THE TASK
Omit every picture while you reproduce the entries that follow word for word.

━━━━━━━━━━

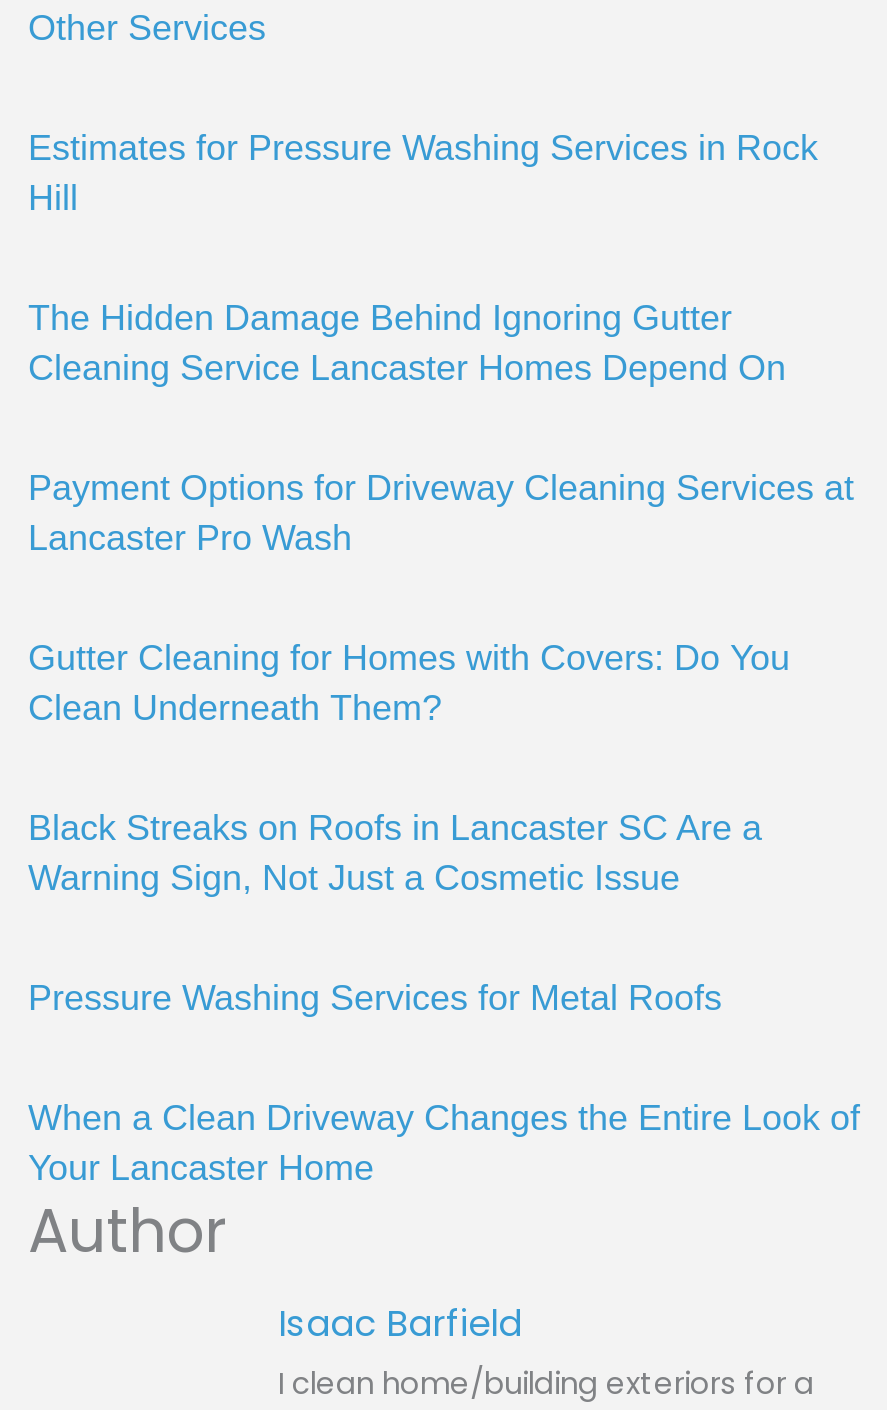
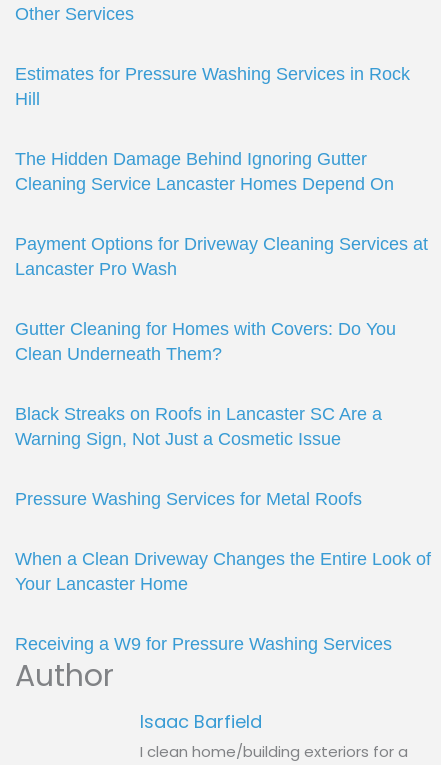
+ Receiving a W9 for Pressure Washing Services
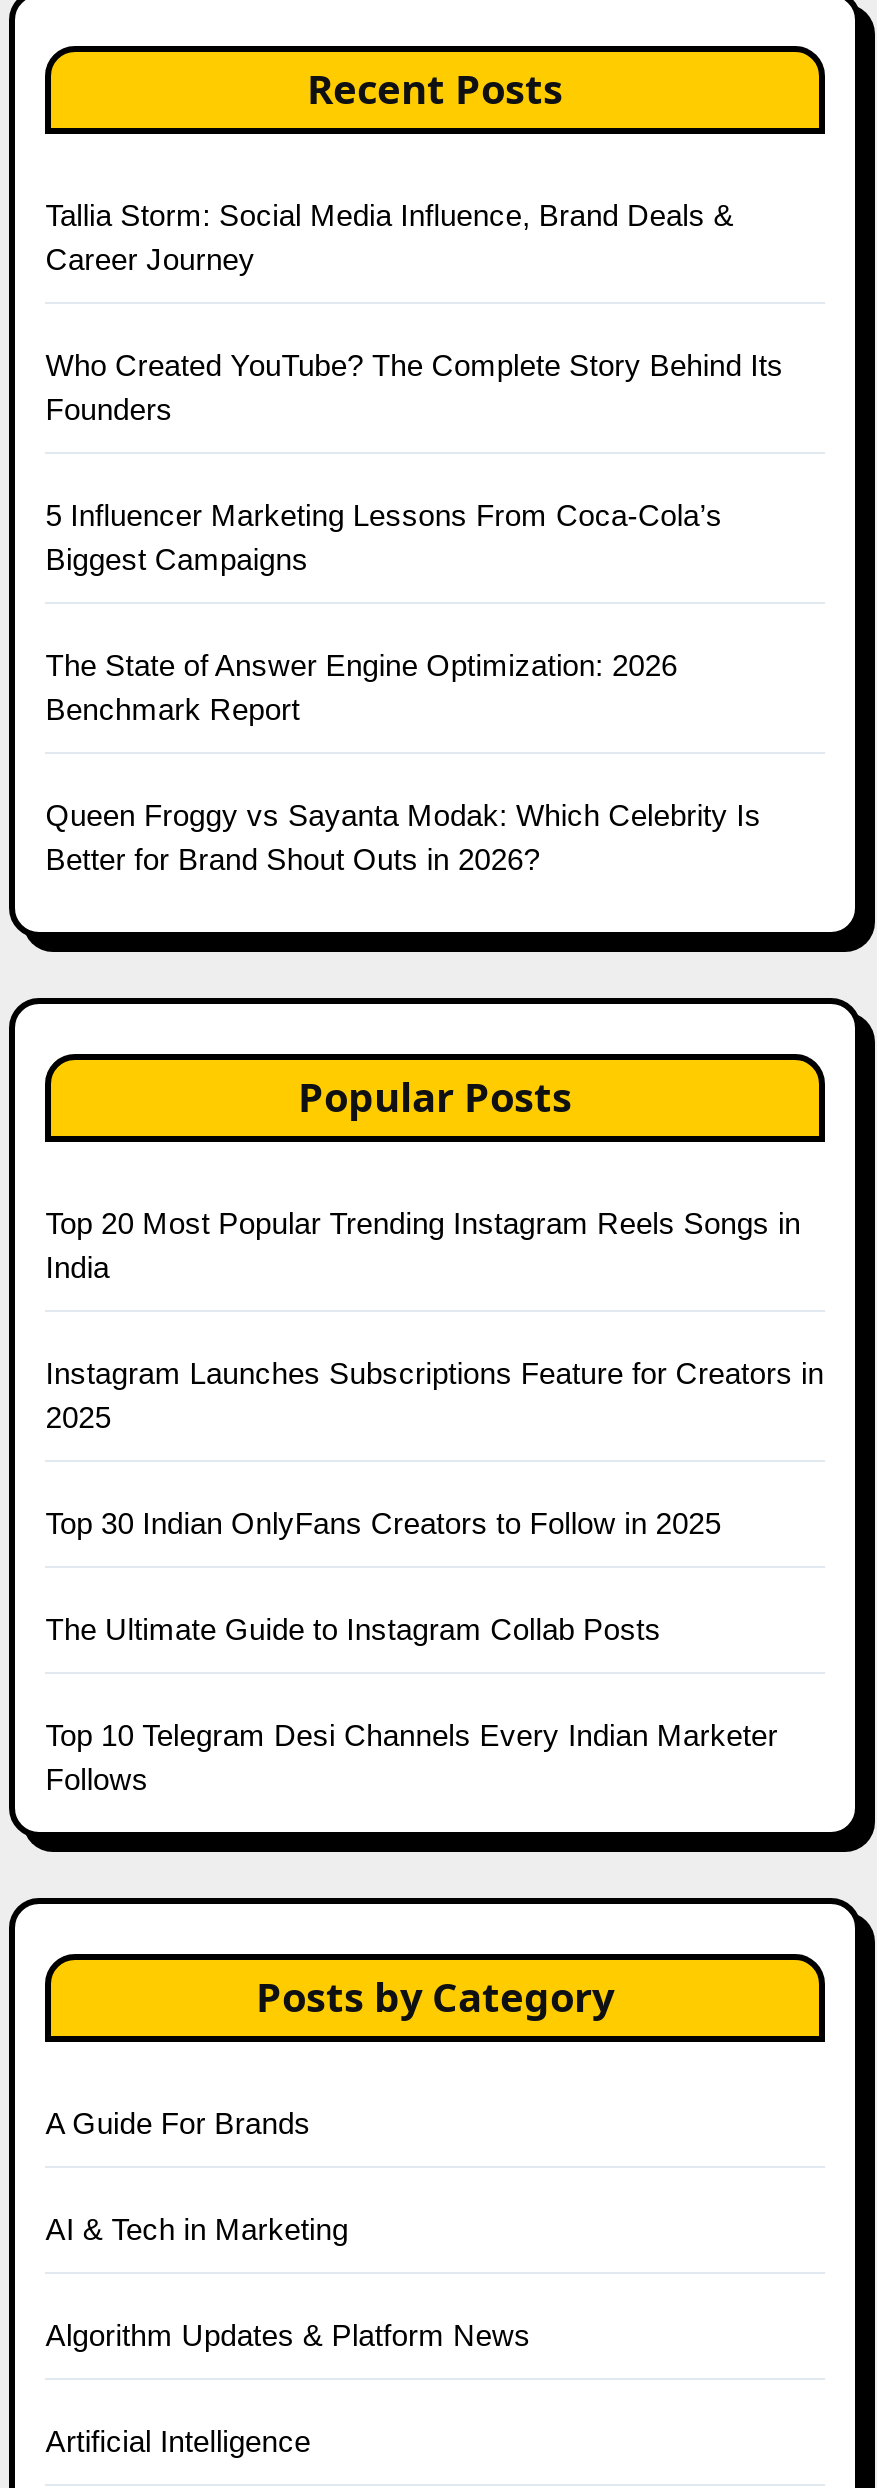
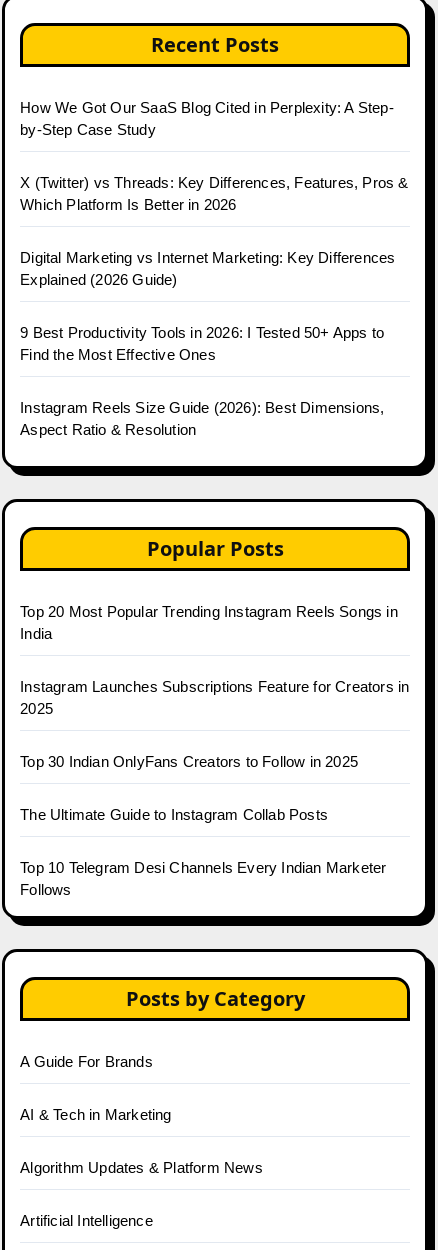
- Tallia Storm: Social Media Influence, Brand Deals &
- Career Journey
+ How We Got Our SaaS Blog Cited in Perplexity: A Step-
+ by-Step Case Study

- Who Created YouTube? The Complete Story Behind Its
- Founders
+ X (Twitter) vs Threads: Key Differences, Features, Pros &
+ Which Platform Is Better in 2026

- 5 Influencer Marketing Lessons From Coca-Cola’s
- Biggest Campaigns
+ Digital Marketing vs Internet Marketing: Key Differences
+ Explained (2026 Guide)

- The State of Answer Engine Optimization: 2026
- Benchmark Report
+ 9 Best Productivity Tools in 2026: I Tested 50+ Apps to
+ Find the Most Effective Ones

- Queen Froggy vs Sayanta Modak: Which Celebrity Is
- Better for Brand Shout Outs in 2026?
+ Instagram Reels Size Guide (2026): Best Dimensions,
+ Aspect Ratio & Resolution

━━━━━━━━━━

SOLVED EXERCISE
+ Receiving a W9 for Pressure Washing Services
- Tallia Storm: Social Media Influence, Brand Deals &
- Career Journey
+ How We Got Our SaaS Blog Cited in Perplexity: A Step-
+ by-Step Case Study

- Who Created YouTube? The Complete Story Behind Its
- Founders
+ X (Twitter) vs Threads: Key Differences, Features, Pros &
+ Which Platform Is Better in 2026

- 5 Influencer Marketing Lessons From Coca-Cola’s
- Biggest Campaigns
+ Digital Marketing vs Internet Marketing: Key Differences
+ Explained (2026 Guide)

- The State of Answer Engine Optimization: 2026
- Benchmark Report
+ 9 Best Productivity Tools in 2026: I Tested 50+ Apps to
+ Find the Most Effective Ones

- Queen Froggy vs Sayanta Modak: Which Celebrity Is
- Better for Brand Shout Outs in 2026?
+ Instagram Reels Size Guide (2026): Best Dimensions,
+ Aspect Ratio & Resolution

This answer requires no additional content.